- **Instructions for the task**: Search each line of the data for the word "makes"; copy every line where it is found.

- **Given information**:
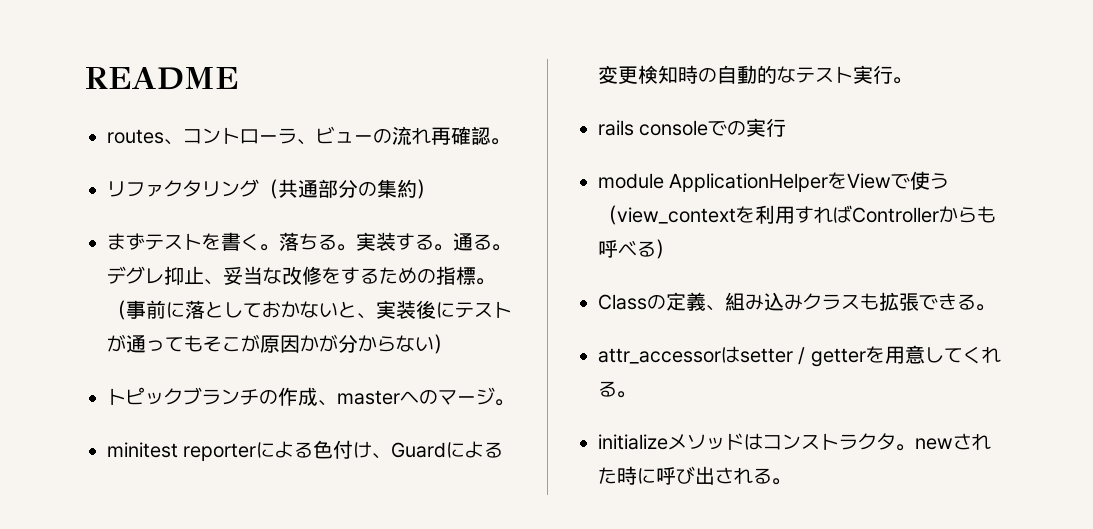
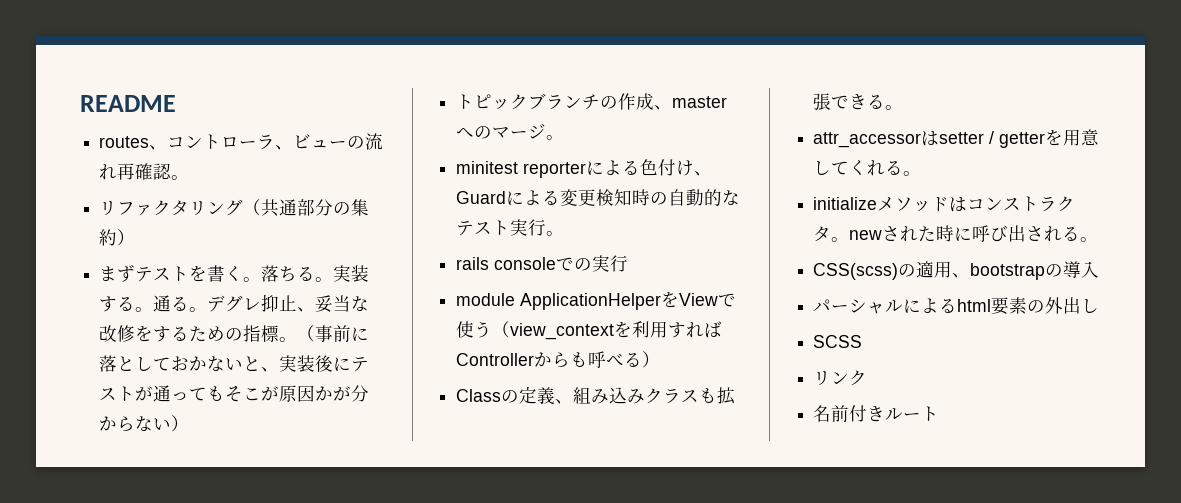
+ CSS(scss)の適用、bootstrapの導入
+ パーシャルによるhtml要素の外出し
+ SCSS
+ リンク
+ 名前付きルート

* * *

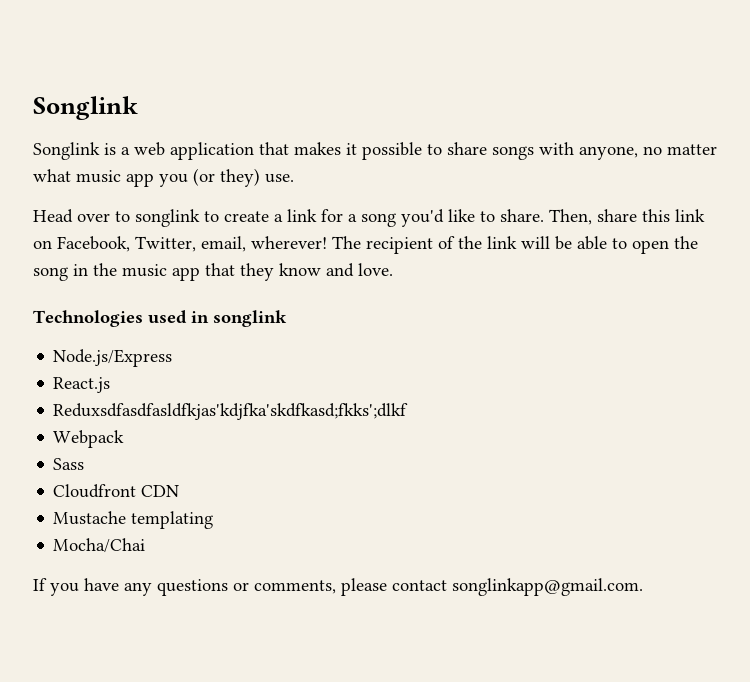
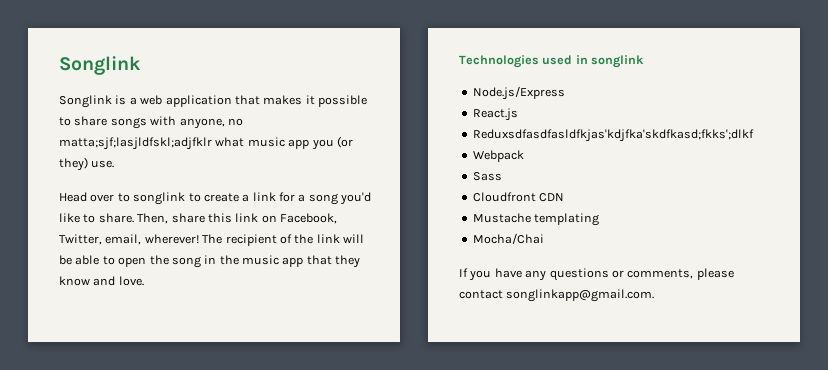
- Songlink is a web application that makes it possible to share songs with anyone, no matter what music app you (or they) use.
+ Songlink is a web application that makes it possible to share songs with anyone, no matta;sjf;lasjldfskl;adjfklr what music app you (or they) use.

- **The answer**:
- Songlink is a web application that makes it possible to share songs with anyone, no matter what music app you (or they) use.
+ Songlink is a web application that makes it possible to share songs with anyone, no matta;sjf;lasjldfskl;adjfklr what music app you (or they) use.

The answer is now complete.